Quite true, but the reality is that since Modula-3, Oberon, Eiffel and others did not get adopted at large by the industry, many got the idea that it isn't possible to have a GC for productivity and still manually manage memory, if really required.
So now we are stuck with modern languages having to bring those ideas back to life.
In the code I write where it matters the issue is allocation & deallocation time. Thus you don't do those things on the hot path in either gc'd or manual memory management environments.
Given that the overhead become 0 in either.
Is it sometimes harder to write zero alloc code in GC'd languages? Sure but its not impossible.
In Java for instance the difference in performance compared to C++ comes from memory layout ability not memory management.
> In Java for instance the difference in performance compared to C++ comes from memory layout ability not memory management.
We need more modern languages with AOT compilation, ability to allocate on the stack and use value types.
I like C++ and have spent quite a few years using it, before settling on memory safe languages for my work.
Many C++ presentations seem to forget on purpose that there are memory safe programming languages, which offer similar capabilities for controlling memory layouts, thus presenting the language as the only capable of doing it.
Modula-3 is an example, or Swift and D for something more actual.
The reality is that there aren't any straight replacements though since C++ has such mature tools, move semantics take away significant amounts of memory management pain, D without a gc is still exotic, and rust is still in its early stages.
It is a matter of which market is relevant for a developer.
There are many use cases where C++ is still used where the use case at hand actually didn't any a real need for it.

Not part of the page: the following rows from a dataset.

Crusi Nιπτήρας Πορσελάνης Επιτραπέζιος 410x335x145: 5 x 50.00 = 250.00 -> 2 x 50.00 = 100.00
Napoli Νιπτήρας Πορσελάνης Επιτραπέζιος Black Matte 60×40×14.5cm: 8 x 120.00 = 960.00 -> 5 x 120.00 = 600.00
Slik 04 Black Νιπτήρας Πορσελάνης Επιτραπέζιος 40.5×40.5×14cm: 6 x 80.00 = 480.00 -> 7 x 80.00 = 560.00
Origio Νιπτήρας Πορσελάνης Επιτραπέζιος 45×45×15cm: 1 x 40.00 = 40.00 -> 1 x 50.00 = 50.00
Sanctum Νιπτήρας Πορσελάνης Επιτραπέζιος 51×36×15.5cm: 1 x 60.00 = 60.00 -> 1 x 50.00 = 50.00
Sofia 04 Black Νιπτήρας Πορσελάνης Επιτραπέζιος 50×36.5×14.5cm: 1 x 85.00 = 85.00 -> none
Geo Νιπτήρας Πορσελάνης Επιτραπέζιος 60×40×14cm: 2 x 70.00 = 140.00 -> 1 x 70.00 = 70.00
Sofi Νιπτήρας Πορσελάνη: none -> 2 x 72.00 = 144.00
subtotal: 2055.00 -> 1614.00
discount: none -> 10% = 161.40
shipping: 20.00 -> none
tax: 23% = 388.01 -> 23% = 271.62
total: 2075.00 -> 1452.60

For example, on my area of work, C++ has been out of the picture since around 2006. We only use it when Java or .NET need an helping hand, which happens very seldom.

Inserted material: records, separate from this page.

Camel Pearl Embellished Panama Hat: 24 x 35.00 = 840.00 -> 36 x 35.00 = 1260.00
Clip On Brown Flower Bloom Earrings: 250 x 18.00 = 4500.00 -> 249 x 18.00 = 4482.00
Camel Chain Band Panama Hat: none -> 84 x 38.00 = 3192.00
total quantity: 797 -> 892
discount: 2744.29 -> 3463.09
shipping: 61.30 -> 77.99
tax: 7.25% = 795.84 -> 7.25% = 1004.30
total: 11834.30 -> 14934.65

On the mobile OSes for example, C++ is only relevant as possible language to write portable code across platforms, but not so much for those that decide to focus on just one.
There Swift, Java and C# are much better options.
For those in HPC, languages like Chapel and X10 are gaining adepts.
Also as an C++ early adopter (1993) I remember being told by C developers something similar to what you are saying in regards to tool maturity.
Now around 30 years later, their compilers are written in C++.
I'm not trying to claim C++ is the only language anyone will ever need. I've tried hard to find alternatives but until the D community really goes full force on getting the garbage collection out and starts to care about the tools for the language instead of just the language, it seems like rust will be the only contender (and future C++ and maybe even jai). I wish a language called clay had taken off, it was pretty well put together as a better C.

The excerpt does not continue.